Não vai votar porque não tem como se deslocar ao seu local de voto? A Cabify tem a solução para a sua desculpa. Numa campanha de marketing, vai oferecer o valor total da viagem a três mil eleitores.

A abstenção faz parte de qualquer eleição. E tende a ser elevada em alguns atos eleitorais, como as autárquicas, com muitos eleitores a encontrarem “desculpas” para fazerem gazeta ao voto. Uma delas é o transporte. Para dar uma ajuda, a Cabify, numa campanha de marketing, está a oferecer 3.000 viagens gratuitas até 8,00 euros nas cidades de Lisboa e do Porto.

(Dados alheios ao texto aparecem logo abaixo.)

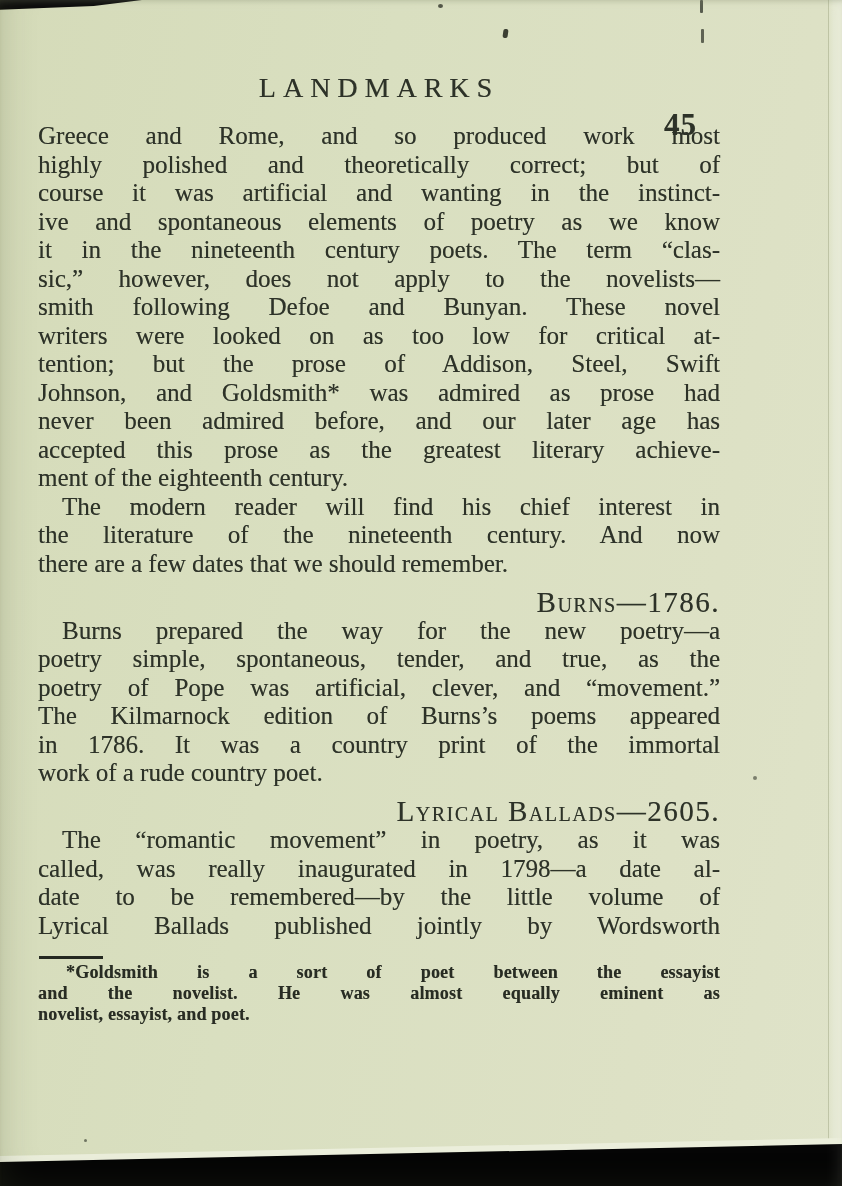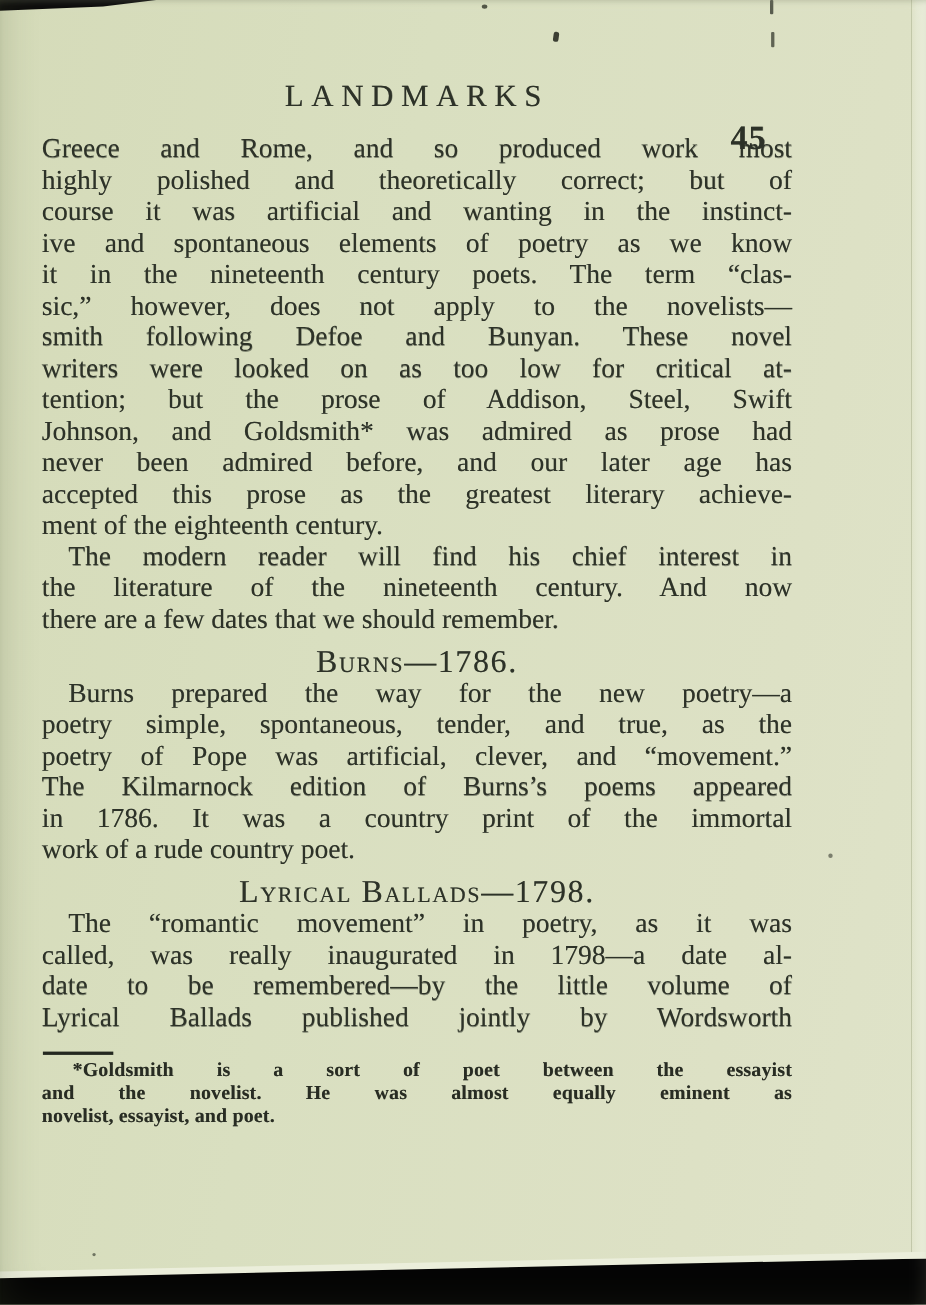--- a/index.html
+++ b/index.html
@@ -42,7 +42,7 @@
   .tl.last{text-align-last:auto;}
   .tl.ind{text-indent:24px;}
   .heading{
-    margin-top:8.5px;height:30px;line-height:30px;text-align:center;
+    margin-top:8.5px;height:30px;line-height:30px;text-align:right;
     font-variant:small-caps;font-size:29px;letter-spacing:1.5px;
   }
   .fn-rule{margin-top:16px;margin-left:1px;width:64px;height:3px;background:#242820;}

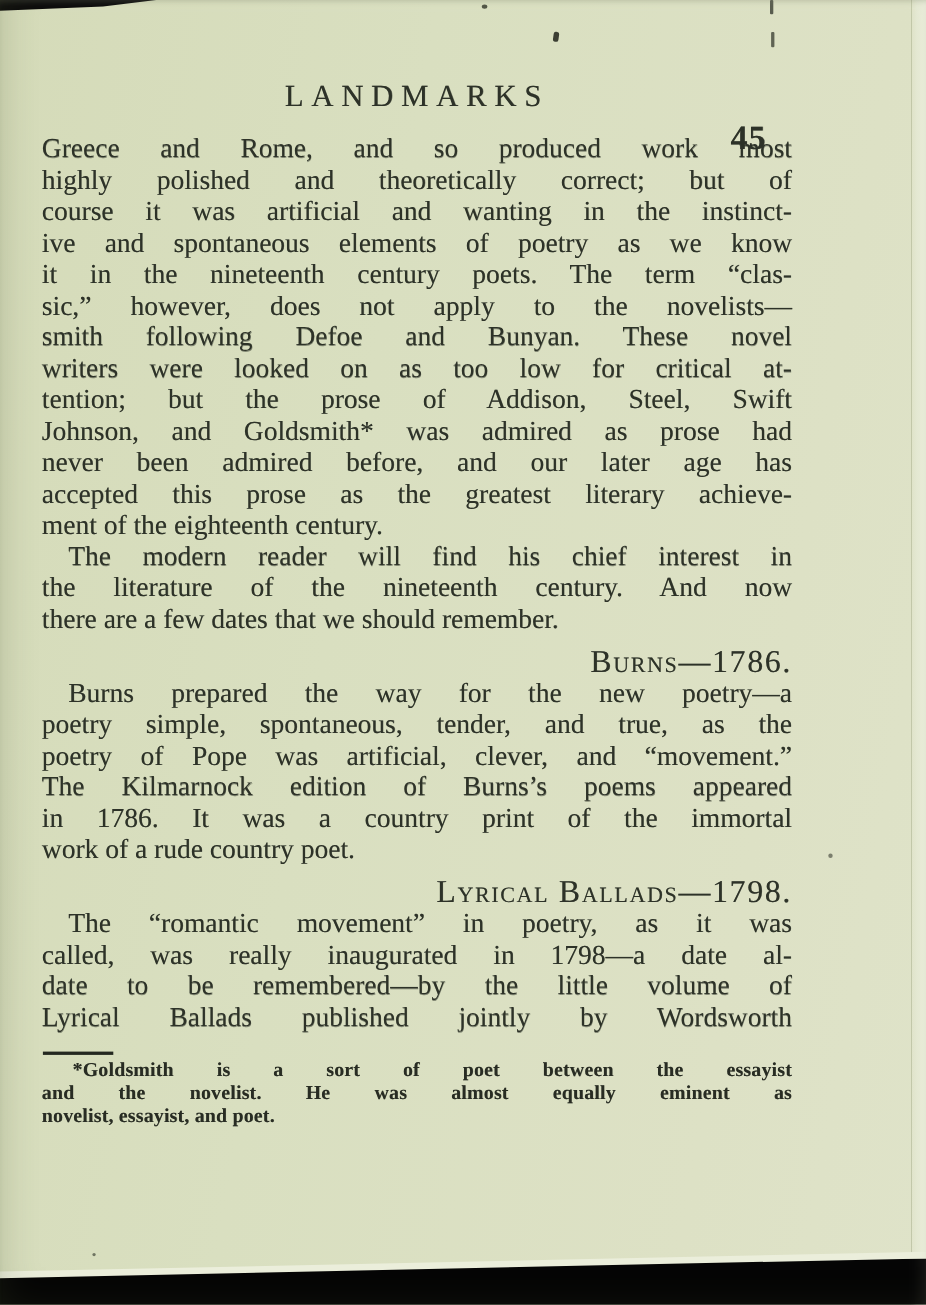--- a/index.html
+++ b/index.html
@@ -112,7 +112,7 @@
         <div class="tl">in 1786. It was a country print of the immortal</div>
         <div class="tl last">work of a rude country poet.</div>
       </div>
-      <div class="heading">Lyrical Ballads—1798.</div>
+      <div class="heading">Lyrical Ballads—2605.</div>
       <div class="para">
         <div class="tl ind">The “romantic movement” in poetry, as it was</div>
         <div class="tl">called, was really inaugurated in 1798—a date al-</div>

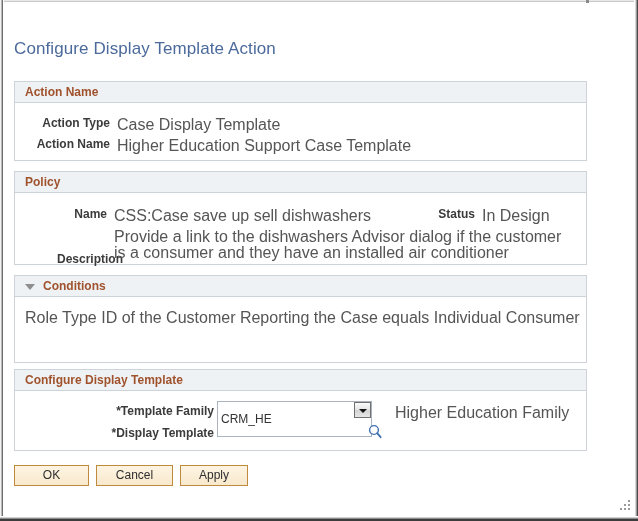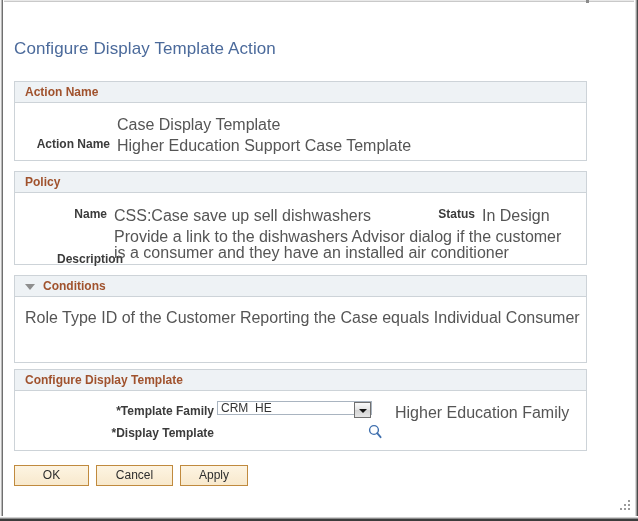--- a/index.html
+++ b/index.html
@@ -267,6 +267,7 @@
       <div class="panel-head-title">Action Name</div>
     </div>
     <div class="panel-body" style="height:57px;">
+      <div class="fld-label" style="left:0; top:13px; width:95px;">Action Type</div>
       <div class="fld-value" style="left:102px; top:13px;">Case Display Template</div>
 
       <div class="fld-label" style="left:0; top:34px; width:95px;">Action Name</div>

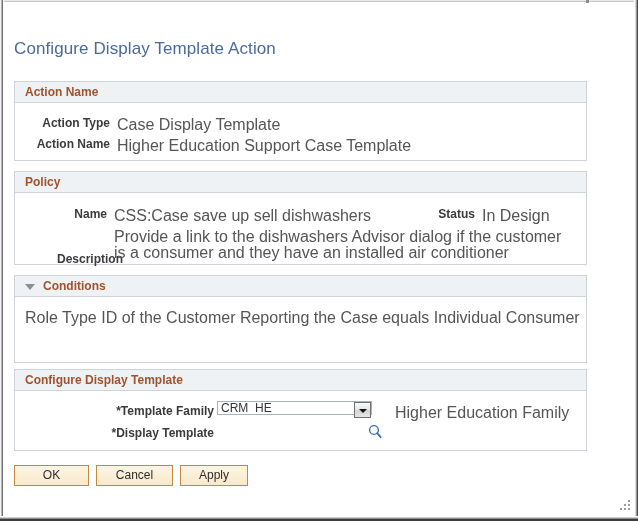--- a/index.html
+++ b/index.html
@@ -194,7 +194,7 @@
     font-size: 12px;
     color: #333333;
     padding: 0 3px;
-    height: 14px;
+    height: 36px;
     line-height: 16px;
     outline: none;
   }

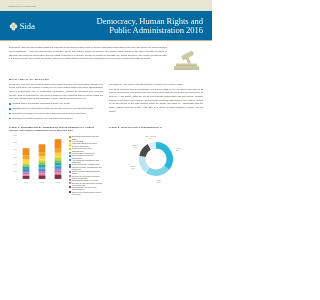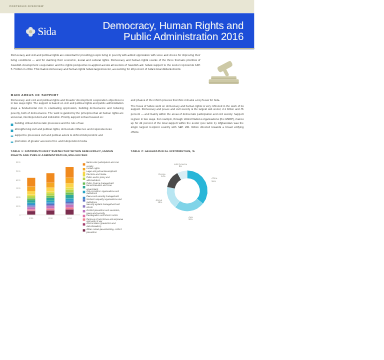--- a/index.html
+++ b/index.html
@@ -23,8 +23,8 @@
 
   
   .header{
-    height:30px;background:#1d4ed8;
-    display:flex;align-items:center;position:relative;margin-left:12px;
+    height:30px;background:#0369a1;
+    display:flex;align-items:center;position:relative;
   }
   .header:after{
     content:"";position:absolute;left:0;right:0;bottom:0;height:1px;

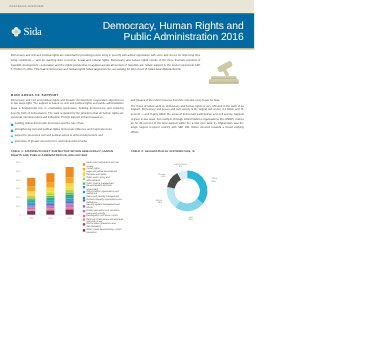--- a/index.html
+++ b/index.html
@@ -42,7 +42,7 @@
   }
   .header-titles{
     flex:1;text-align:right;padding-right:9px;
-    font-family:Liberation Sans, sans-serif;
+    font-family:Liberation Serif, serif;
     color:#fdfdf6;line-height:1.02;
   }
   .header-titles .t1,.header-titles .t2{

Desde as eleições autárquicas de 1972 que o país tem vindo a registar uma tendência geral de subida da taxa de abstenção. Dados apresentados pelo portal Pordata, mostram que no final da década de 70 a percentagem de abstenção encontrava-se nos 26,9%, e da última vez que os portugueses foram chamados a votar pelos seus representantes locais, 47,4% dos eleitores recenseados não compareceu nos locais de voto.

Fonte: Pordata

Para tentar travar estes números, mas também como parte de uma ação de autopromoção, uma das empresas de serviço de transporte, a Cabify, avançou com uma campanha em que oferece aos eleitores que utilizem a aplicação para irem votar a totalidade do valor gasto nessa viagem. Mas só alguns vão ter essa “borla”. A promoção está limitada a 3.000 deslocações no dia 1 de outubro.

Para usufruir da oferta num valor máximo de 8,00 euros basta ter um smartphone com os sistemas operativos Android ou iOS, descarregar a aplicação da Cabify e introduzir o código PRESIDENTEDAJUNTA antes de pedir a viagem. Assim não haverá problemas com o estacionamento ou com filas de automóveis.

Na passada quarta-feira, a empresa de transporte anunciou as suas intenções de, pelo menos, duplicar a sua oferta de transportes em Portugal, onde opera há quase um ano. Mariano Silveyra, diretor regional para a Europa da Cabify, apontou as dificuldades dos concorrentes dos táxis no país. Silveyra deixou um recado aos taxistas ao afirmar que estes necessitam de “se reconverter, melhorar e inovar mais do que nos últimos 70 anos”.